Starting at the first line of the data, please print exactly those lines through the one that holds "(196, 279) none", omitting every picture.

'''

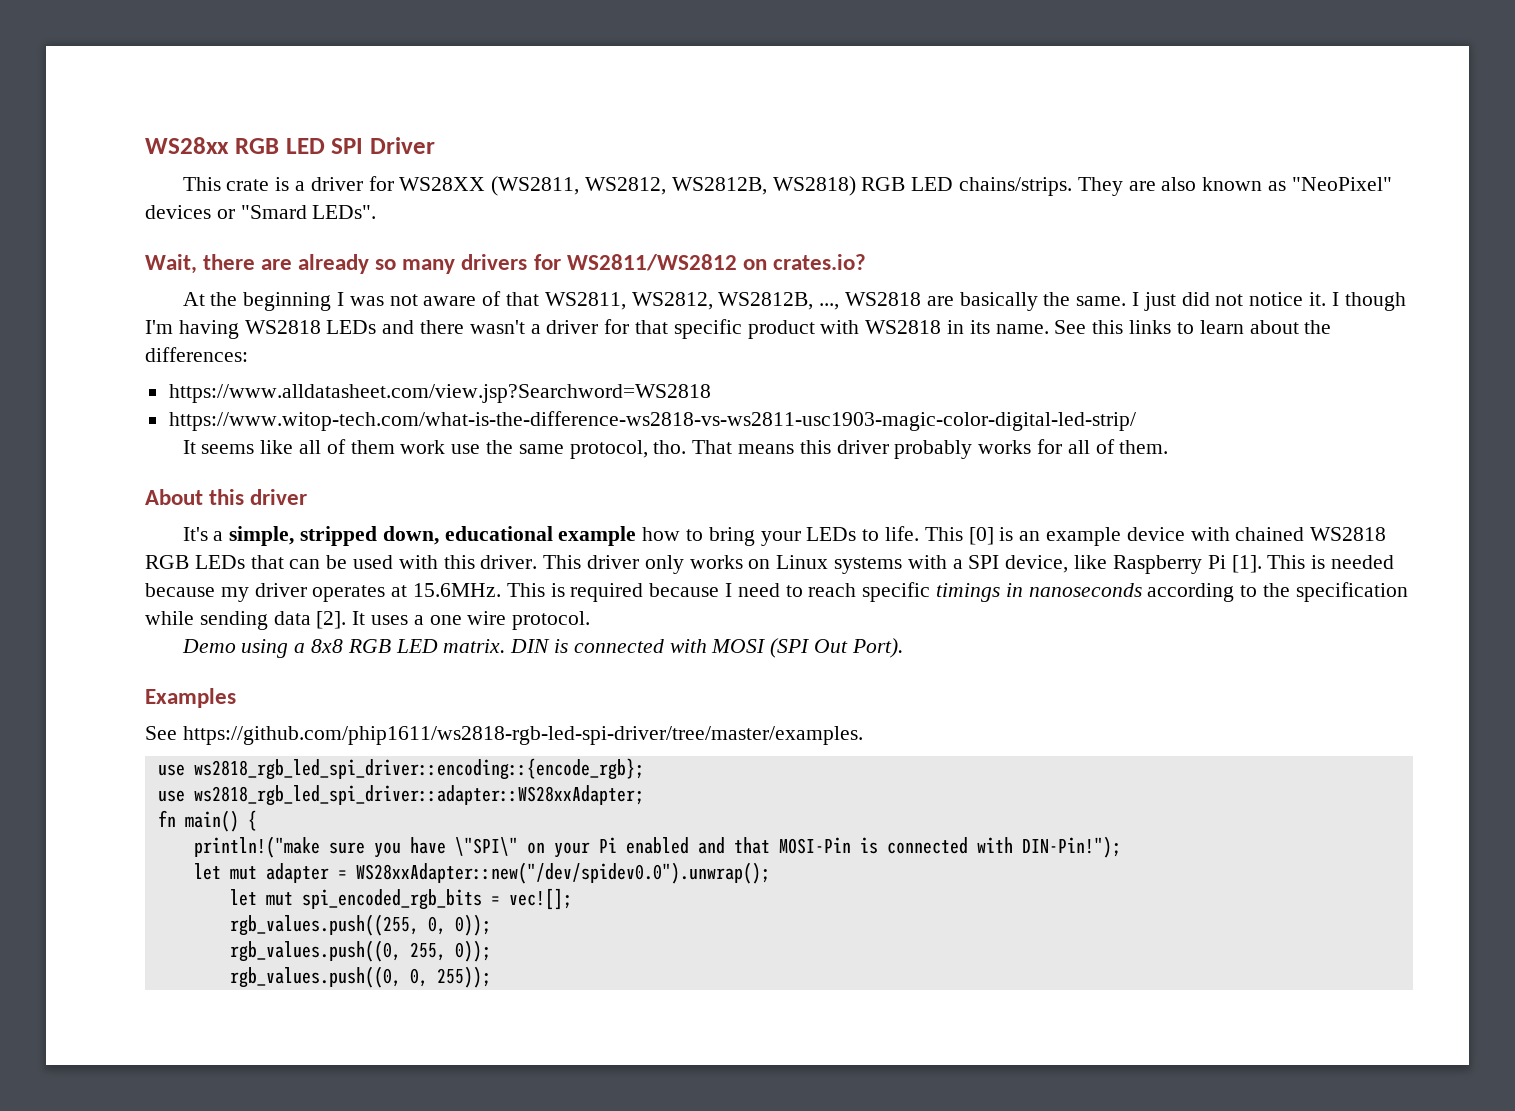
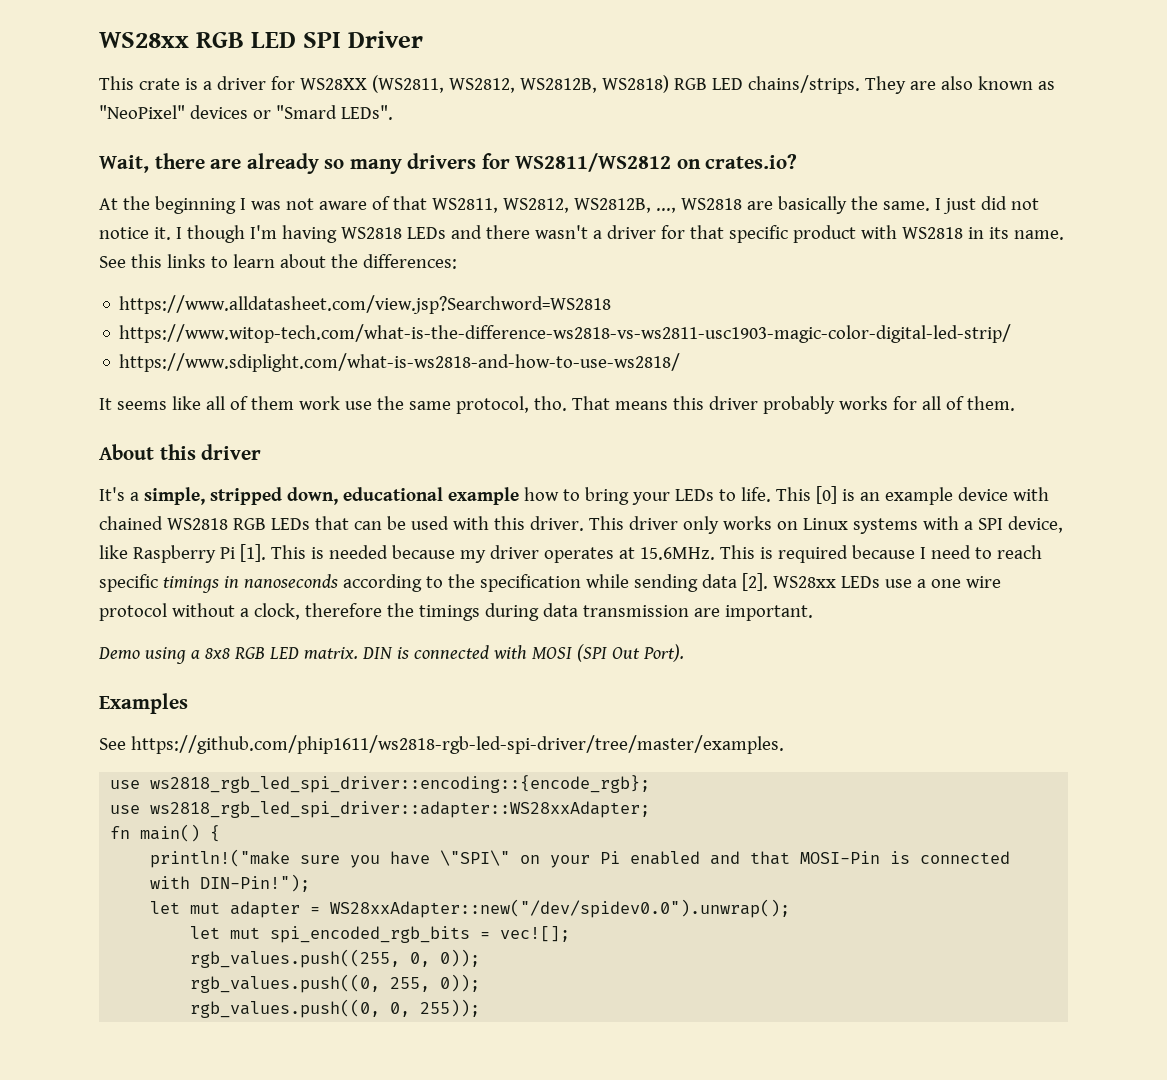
(1136, 421) none -> [119,353,681,372] // https://www.sdiplight.com/what-is-ws2818-and-how-to-use-ws2818/
[352,611,591,630] It uses a one wire protocol. -> [772,576,1001,588] [99,603,813,621] WS28xx LEDs use a one wire protocol without a clock, therefore the timings during data transmission are important.

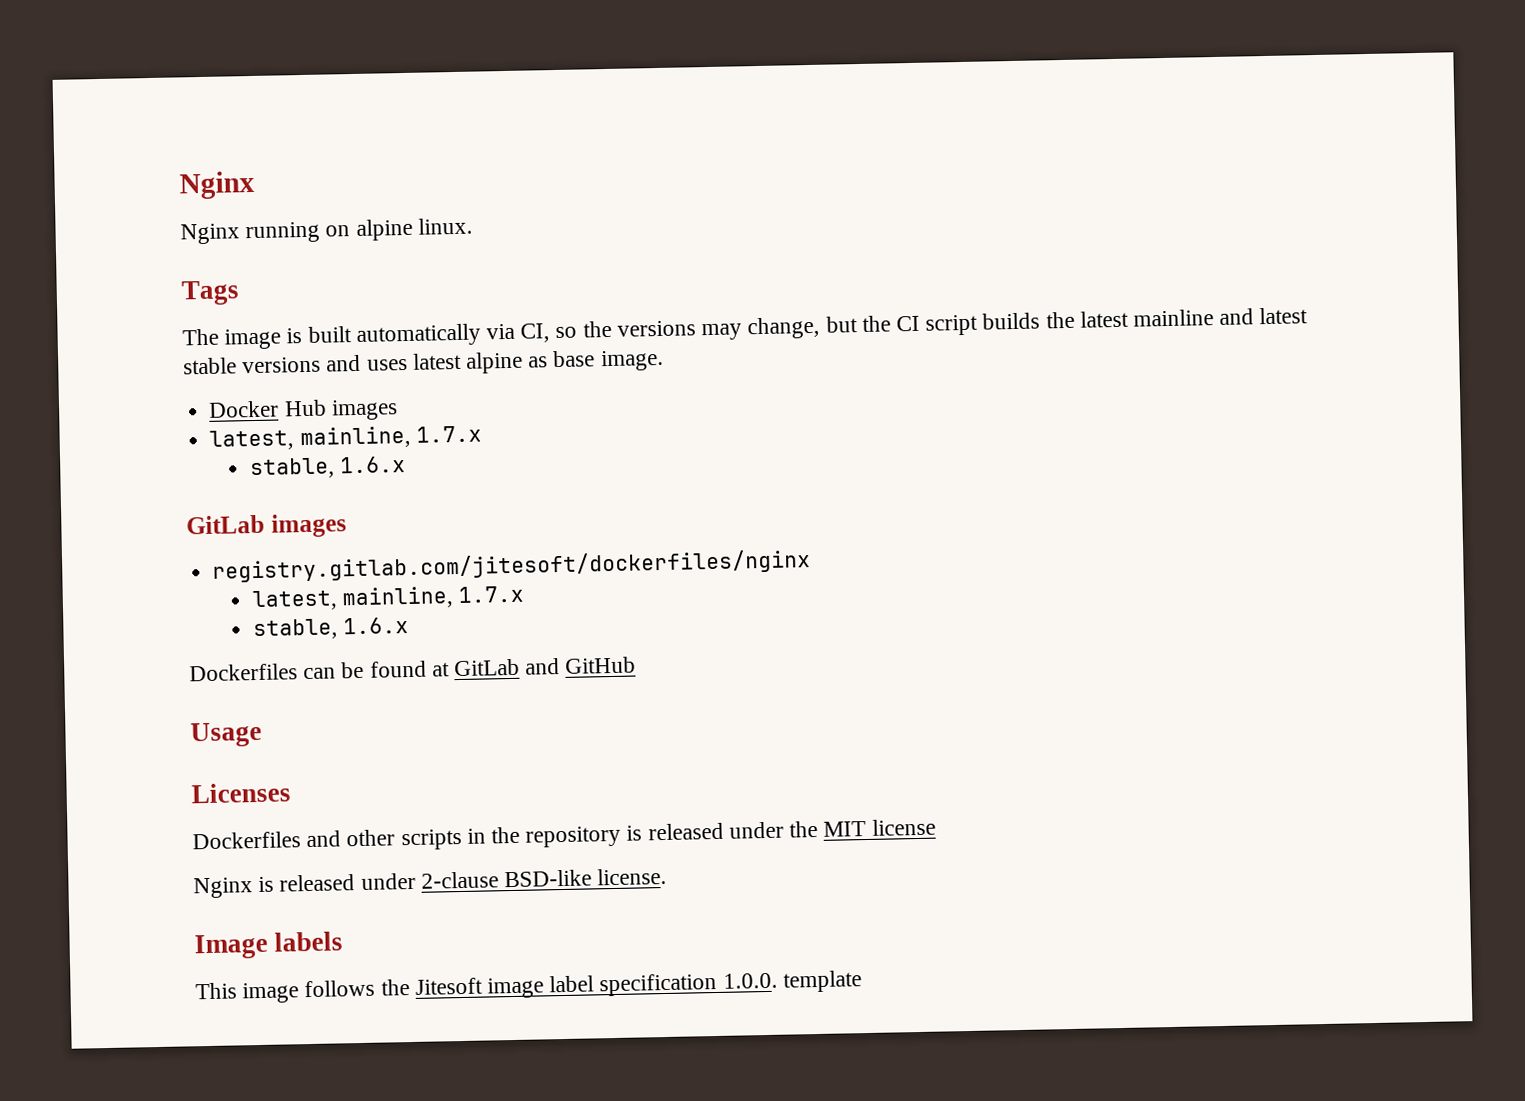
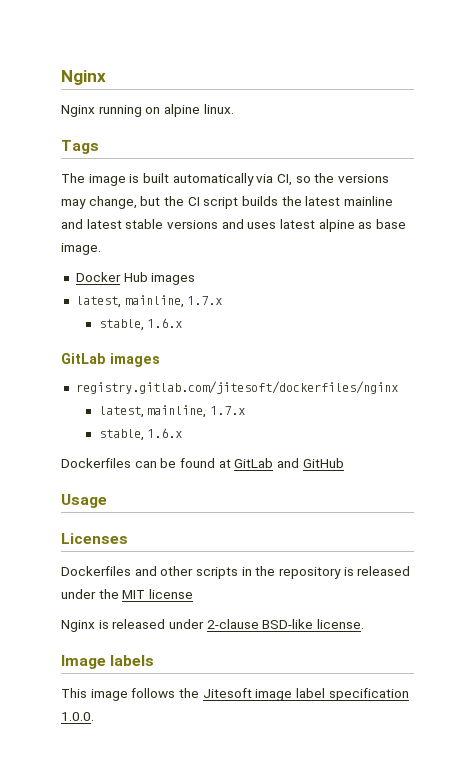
[782,970,862,993] template -> (94, 716) none

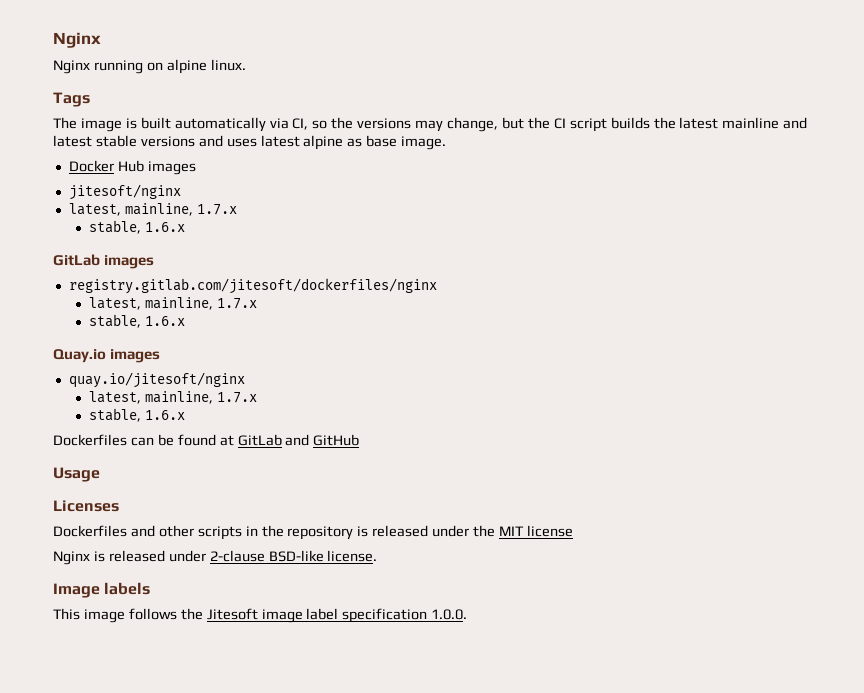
(196, 279) none -> [68,184,181,200] // jitesoft/nginx
(183, 433) none -> [53,349,161,363] [68,372,245,388] [89,391,258,404] [89,408,186,422] // Quay.io images // quay.io/jitesoft/nginx // latest, mainline, 1.7.x // stable, 1.6.x

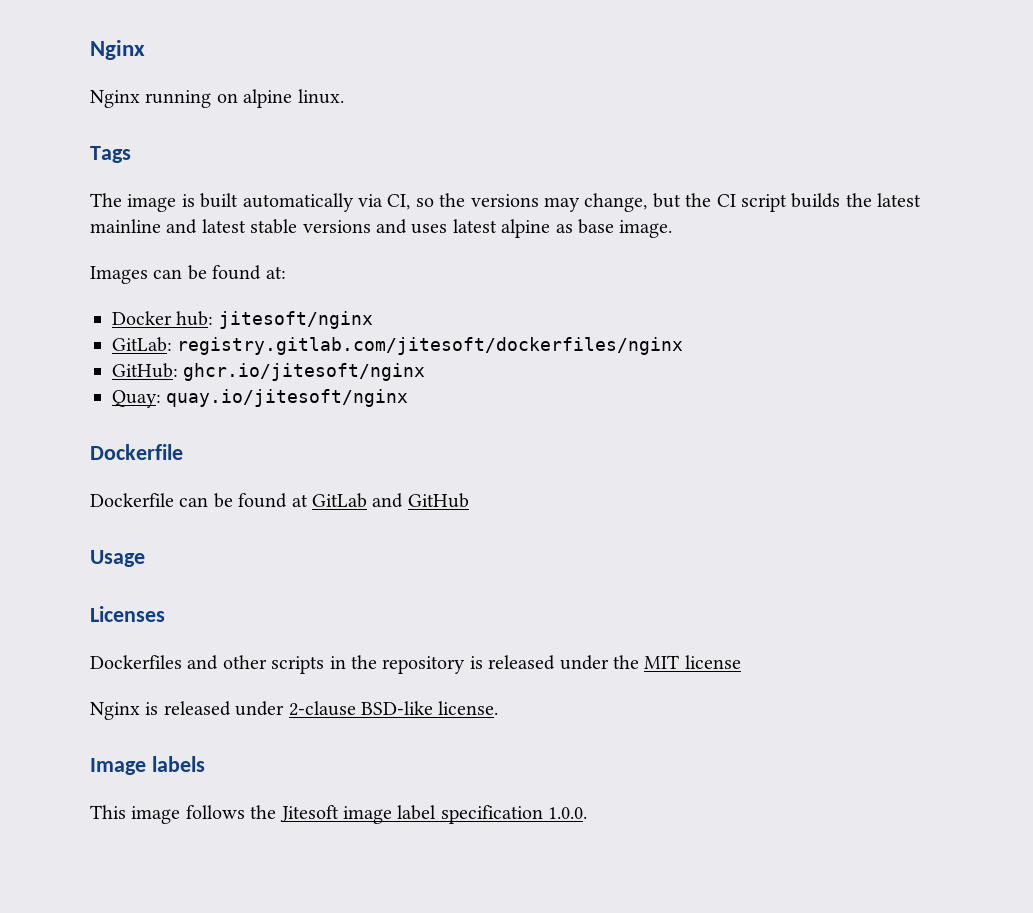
(447, 143) none -> [90,265,286,284] // Images can be found at:
[117,160,196,175] Hub images // -> [176,311,214,326] hub:
[68,203,237,216] [89,220,186,234] [53,254,155,269] [68,278,437,294] [89,297,258,310] [89,314,186,328] [53,349,161,363] [68,372,245,388] [89,391,258,404] [89,408,186,422] [53,434,127,446] latest, mainline, 1.7.x // stable, 1.6.x // GitLab images // registry.gitlab.com/jitesoft/dockerfiles/nginx // latest, mainline, 1.7.x // stable, 1.6.x // Quay.io images // quay.io/jitesoft/nginx // latest, mainline, 1.7.x // stable, 1.6.x // Dockerfiles -> [112,337,684,355] [112,363,426,381] [112,389,409,408] [90,444,183,460] [90,493,174,507] GitLab: registry.gitlab.com/jitesoft/dockerfiles/nginx // GitHub: ghcr.io/jitesoft/nginx // Quay: quay.io/jitesoft/nginx // Dockerfile // Dockerfile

'''

## Solution to this exercise
(1136, 421) none -> [119,353,681,372] // https://www.sdiplight.com/what-is-ws2818-and-how-to-use-ws2818/
[352,611,591,630] It uses a one wire protocol. -> [772,576,1001,588] [99,603,813,621] WS28xx LEDs use a one wire protocol without a clock, therefore the timings during data transmission are important.

[782,970,862,993] template -> (94, 716) none

(196, 279) none -> [68,184,181,200] // jitesoft/nginx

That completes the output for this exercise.